Avant de libérer le jury pour la pause de midi, la psychologue a expliqué pourquoi de nombreuses personnes «choisissent» de rester dans une relation abusive. Un «lien traumatique», «psychologique et intense», peut se former entre un agresseur et sa victime. «C'est difficile de rompre avec quelqu'un, même dans les meilleures circonstances», note Dawn Hughes.
Souvent, les victimes se concentrent sur l'évitement des coups plutôt que sur la recherche d'une issue à la relation abusive. Nombreuses d'entre elles attendent ainsi des mois, voire des années, avant de se confier auprès d'un tiers sur les violences qu'elles subissent.
Parmi les mécanismes d'autodéfense passive utilisés par les victimes, la psychologue cite notamment le fait de «se recroqueviller en boule». Une précision qui a probablement fait tiquer les jurés: plusieurs témoins ces derniers jours, dont la chanteuse Dawn Richard et la meilleure amie de Cassie, Kerry Morgan, ont affirmé avoir vu la chanteuse se mettre en position fœtale quand Sean Combs lui infligeait des coups.
Douzième témoin cité par l'accusation, George Kaplan, ancien assistant de Diddy, a finalement livré un témoignage similaire à celui de David James, un autre employé venu témoigner la veille.

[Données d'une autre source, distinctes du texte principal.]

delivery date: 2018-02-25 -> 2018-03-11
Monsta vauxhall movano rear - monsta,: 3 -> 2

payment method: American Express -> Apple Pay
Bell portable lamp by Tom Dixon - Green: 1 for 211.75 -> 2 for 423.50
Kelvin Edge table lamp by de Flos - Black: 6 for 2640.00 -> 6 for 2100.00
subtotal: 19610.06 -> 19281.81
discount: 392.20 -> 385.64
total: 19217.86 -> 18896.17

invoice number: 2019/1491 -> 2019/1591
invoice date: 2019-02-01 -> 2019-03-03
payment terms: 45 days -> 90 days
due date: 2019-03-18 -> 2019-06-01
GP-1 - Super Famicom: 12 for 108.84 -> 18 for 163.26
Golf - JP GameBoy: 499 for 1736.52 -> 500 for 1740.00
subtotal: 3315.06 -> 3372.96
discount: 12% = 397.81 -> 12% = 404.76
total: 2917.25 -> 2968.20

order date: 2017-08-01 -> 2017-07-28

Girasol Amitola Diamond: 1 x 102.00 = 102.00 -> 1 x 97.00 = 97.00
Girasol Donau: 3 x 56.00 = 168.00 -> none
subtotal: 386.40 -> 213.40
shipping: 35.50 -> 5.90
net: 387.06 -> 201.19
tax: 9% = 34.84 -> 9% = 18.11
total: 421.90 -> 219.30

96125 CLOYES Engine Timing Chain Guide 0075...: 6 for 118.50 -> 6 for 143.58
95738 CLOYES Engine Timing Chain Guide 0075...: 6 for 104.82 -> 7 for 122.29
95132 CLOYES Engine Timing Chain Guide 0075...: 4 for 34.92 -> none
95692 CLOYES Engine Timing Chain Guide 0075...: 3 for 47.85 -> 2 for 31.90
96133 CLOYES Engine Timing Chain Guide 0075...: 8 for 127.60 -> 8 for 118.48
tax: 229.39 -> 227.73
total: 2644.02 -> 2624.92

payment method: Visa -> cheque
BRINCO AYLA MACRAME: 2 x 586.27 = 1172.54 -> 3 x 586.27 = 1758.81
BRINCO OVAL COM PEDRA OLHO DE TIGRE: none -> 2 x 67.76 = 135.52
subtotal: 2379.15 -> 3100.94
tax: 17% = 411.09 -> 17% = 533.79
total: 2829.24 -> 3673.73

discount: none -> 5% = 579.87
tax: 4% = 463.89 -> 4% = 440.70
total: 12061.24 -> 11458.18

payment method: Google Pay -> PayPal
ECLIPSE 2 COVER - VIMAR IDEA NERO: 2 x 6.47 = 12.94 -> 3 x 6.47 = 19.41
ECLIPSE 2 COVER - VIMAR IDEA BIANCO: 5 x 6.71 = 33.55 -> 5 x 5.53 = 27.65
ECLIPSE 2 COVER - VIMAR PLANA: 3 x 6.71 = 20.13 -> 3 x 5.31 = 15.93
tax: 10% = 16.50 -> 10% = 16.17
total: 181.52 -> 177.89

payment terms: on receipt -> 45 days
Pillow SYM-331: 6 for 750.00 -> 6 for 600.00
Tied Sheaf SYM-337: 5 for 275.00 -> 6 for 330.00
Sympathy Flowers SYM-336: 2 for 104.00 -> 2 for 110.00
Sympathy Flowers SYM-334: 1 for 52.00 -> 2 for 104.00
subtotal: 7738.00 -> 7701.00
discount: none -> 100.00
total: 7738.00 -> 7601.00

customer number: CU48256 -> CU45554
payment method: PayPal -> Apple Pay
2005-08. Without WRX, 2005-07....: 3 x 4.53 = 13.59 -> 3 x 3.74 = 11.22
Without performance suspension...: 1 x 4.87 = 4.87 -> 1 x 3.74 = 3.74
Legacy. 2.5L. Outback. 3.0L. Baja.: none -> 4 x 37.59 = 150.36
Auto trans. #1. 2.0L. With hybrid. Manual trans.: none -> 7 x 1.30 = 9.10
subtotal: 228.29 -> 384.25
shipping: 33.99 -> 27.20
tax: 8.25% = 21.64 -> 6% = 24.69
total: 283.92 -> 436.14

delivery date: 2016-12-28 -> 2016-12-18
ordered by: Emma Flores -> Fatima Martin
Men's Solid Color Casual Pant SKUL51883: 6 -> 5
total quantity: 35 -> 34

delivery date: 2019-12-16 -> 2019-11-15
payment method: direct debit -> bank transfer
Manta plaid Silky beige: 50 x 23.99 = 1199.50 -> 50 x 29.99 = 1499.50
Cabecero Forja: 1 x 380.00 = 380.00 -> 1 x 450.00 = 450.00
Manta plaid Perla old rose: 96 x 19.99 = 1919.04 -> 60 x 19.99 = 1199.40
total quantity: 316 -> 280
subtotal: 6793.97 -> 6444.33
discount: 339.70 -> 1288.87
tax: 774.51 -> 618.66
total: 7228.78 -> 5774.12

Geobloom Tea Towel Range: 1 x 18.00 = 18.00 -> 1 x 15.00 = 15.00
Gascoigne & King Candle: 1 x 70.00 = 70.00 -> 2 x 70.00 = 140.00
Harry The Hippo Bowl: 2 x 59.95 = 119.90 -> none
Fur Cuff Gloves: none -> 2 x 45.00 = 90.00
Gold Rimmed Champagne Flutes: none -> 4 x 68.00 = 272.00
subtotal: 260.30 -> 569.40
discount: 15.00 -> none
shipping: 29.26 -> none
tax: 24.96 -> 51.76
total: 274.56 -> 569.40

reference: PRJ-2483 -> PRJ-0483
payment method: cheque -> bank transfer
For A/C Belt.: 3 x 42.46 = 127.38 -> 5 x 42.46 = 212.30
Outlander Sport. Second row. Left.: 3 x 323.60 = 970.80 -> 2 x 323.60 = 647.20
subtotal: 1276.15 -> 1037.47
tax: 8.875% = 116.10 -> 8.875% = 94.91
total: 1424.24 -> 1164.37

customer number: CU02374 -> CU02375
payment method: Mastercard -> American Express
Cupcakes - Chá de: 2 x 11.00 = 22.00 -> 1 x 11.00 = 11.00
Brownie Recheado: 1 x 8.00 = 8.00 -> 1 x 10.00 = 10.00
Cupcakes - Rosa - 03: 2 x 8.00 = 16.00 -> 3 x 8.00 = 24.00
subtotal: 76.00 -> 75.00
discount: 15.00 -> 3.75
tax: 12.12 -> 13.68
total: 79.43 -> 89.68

Engagé en 2013 en tant qu'assistant-exécutif, George Kaplan peut alors travailler entre 80 à 100 heures par semaine, de 9h30 du matin jusque tard dans la nuit. Payé environ 125 000 dollars par an, il communique alors quotidiennement avec Sean Combs via SMS, appels et courriel au sujet des besoins du rappeur, qu'il s'agisse de vêtements, de nourriture, d’alcool, d'iPad ou encore de drogues. A au moins deux reprises, c'est à lui qu'il revient d'aller chercher les substances illégales consommées par son patron: un sachet de MDMA à Miami et une substance inconnue, à Los Angeles.
Loin de s'en satisfaire, Sean Combs se comporte comme un responsable exigeant et cède volontiers à des accès de colère, selon son ancien employé. S'il répète à son personnel qu'il ne veut être entouré que des meilleurs, il se plaint surtout que «ceux qui l'entourent n'atteignent pas ce niveau de performance».
Au cours de la première semaine où George Kaplan se met à son service, ce dernier lui réclame par exemple de trouver une bouteille d'eau d'un gallon «sans BPA» au magasin Whole Foods. Faute de stocks disponibles, l'assistant rapporte donc deux bouteilles d'un demi-gallon à la place. Mal lui en a pris. Sean Combs entre dans une colère noire.
En plus de mener le processus d'aménagement complexe des chambres d'hôtel pour les «freak-offs» de Diddy, George Kaplan comprend très vite qu'une partie de son rôle consiste surtout à «protéger l'image» du magnat de la musique. Chargé de nettoyer les chambres après son départ, à lui de se débarrasser au plus vite des bouteilles vides d'huile pour bébé, des drogues restantes ou encore des taches sur la table, par terre, sur le lit, avant l'arrivée du personnel de l'hôtel.
George Kapan affirme avoir démissionné après avoir vu Sean Combs agresser physiquement Cassie Ventura. Son témoignage doit se poursuivre à la barre ce jeudi.